##### PROVIDED MATERIAL
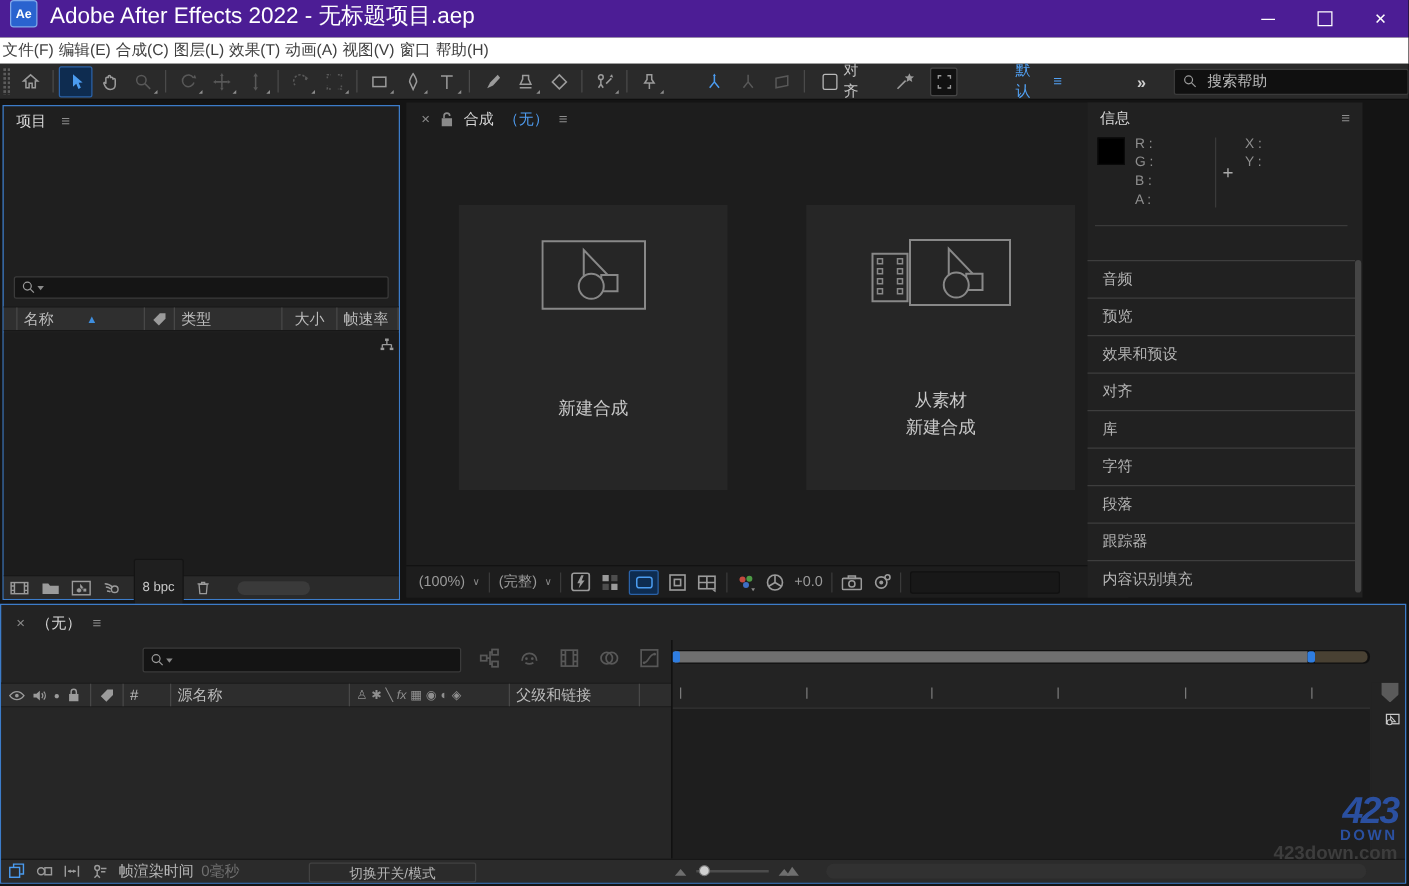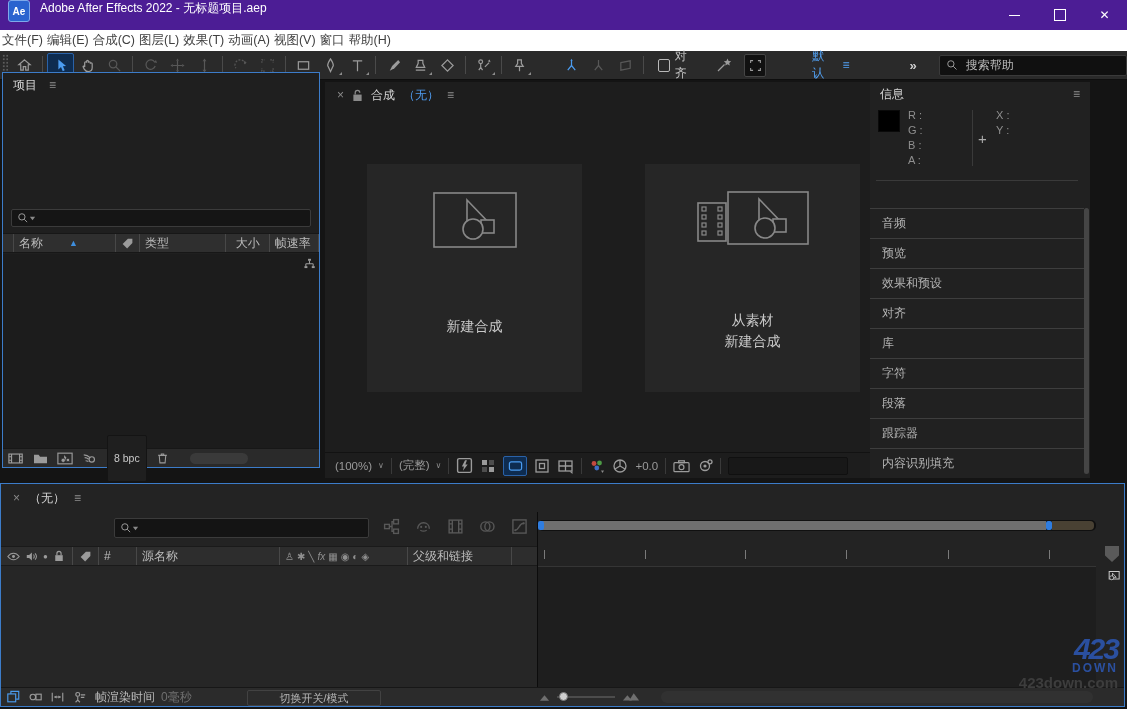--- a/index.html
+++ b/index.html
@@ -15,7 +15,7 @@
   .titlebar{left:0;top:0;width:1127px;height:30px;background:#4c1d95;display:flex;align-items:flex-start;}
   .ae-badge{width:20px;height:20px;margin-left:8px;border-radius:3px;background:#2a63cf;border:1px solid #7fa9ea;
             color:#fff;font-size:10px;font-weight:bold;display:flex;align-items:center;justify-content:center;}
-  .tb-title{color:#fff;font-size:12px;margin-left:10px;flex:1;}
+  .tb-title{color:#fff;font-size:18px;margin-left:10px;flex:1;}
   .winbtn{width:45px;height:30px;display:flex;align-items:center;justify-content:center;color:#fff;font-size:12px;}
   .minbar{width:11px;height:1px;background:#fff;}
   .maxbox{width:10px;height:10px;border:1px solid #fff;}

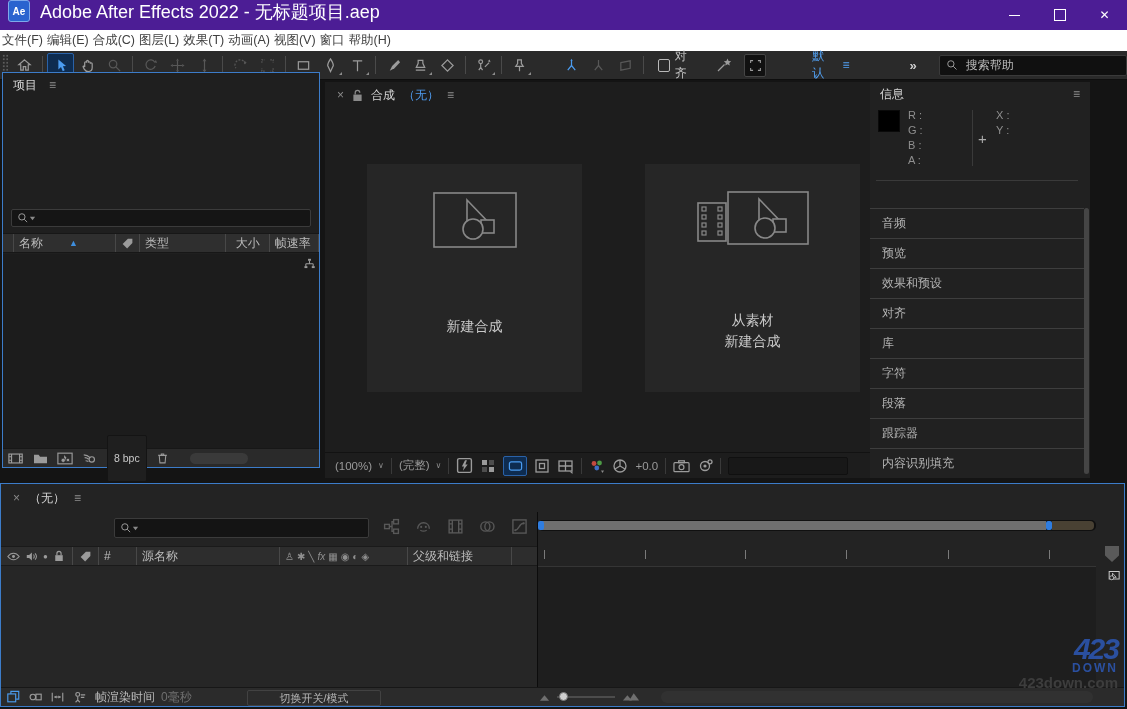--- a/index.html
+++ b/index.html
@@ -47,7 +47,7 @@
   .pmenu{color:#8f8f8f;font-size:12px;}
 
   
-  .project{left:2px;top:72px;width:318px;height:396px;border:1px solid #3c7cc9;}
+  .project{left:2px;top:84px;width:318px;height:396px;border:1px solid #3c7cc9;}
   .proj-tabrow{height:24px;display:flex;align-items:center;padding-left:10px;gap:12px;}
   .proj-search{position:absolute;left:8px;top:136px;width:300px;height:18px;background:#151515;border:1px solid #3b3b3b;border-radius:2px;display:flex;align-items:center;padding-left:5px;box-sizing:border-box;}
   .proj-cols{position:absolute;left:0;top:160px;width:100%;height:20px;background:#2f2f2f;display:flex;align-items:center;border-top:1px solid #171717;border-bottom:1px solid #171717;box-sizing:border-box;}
##########
EXERCISE OBJECTIVE:
With the images left out, set down every entry exactly.

EXERCISE RESULT:
--- a/index.html
+++ b/index.html
@@ -15,7 +15,7 @@
   .titlebar{left:0;top:0;width:1127px;height:30px;background:#4c1d95;display:flex;align-items:flex-start;}
   .ae-badge{width:20px;height:20px;margin-left:8px;border-radius:3px;background:#2a63cf;border:1px solid #7fa9ea;
             color:#fff;font-size:10px;font-weight:bold;display:flex;align-items:center;justify-content:center;}
-  .tb-title{color:#fff;font-size:12px;margin-left:10px;flex:1;}
+  .tb-title{color:#fff;font-size:18px;margin-left:10px;flex:1;}
   .winbtn{width:45px;height:30px;display:flex;align-items:center;justify-content:center;color:#fff;font-size:12px;}
   .minbar{width:11px;height:1px;background:#fff;}
   .maxbox{width:10px;height:10px;border:1px solid #fff;}

--- a/index.html
+++ b/index.html
@@ -47,7 +47,7 @@
   .pmenu{color:#8f8f8f;font-size:12px;}
 
   
-  .project{left:2px;top:72px;width:318px;height:396px;border:1px solid #3c7cc9;}
+  .project{left:2px;top:84px;width:318px;height:396px;border:1px solid #3c7cc9;}
   .proj-tabrow{height:24px;display:flex;align-items:center;padding-left:10px;gap:12px;}
   .proj-search{position:absolute;left:8px;top:136px;width:300px;height:18px;background:#151515;border:1px solid #3b3b3b;border-radius:2px;display:flex;align-items:center;padding-left:5px;box-sizing:border-box;}
   .proj-cols{position:absolute;left:0;top:160px;width:100%;height:20px;background:#2f2f2f;display:flex;align-items:center;border-top:1px solid #171717;border-bottom:1px solid #171717;box-sizing:border-box;}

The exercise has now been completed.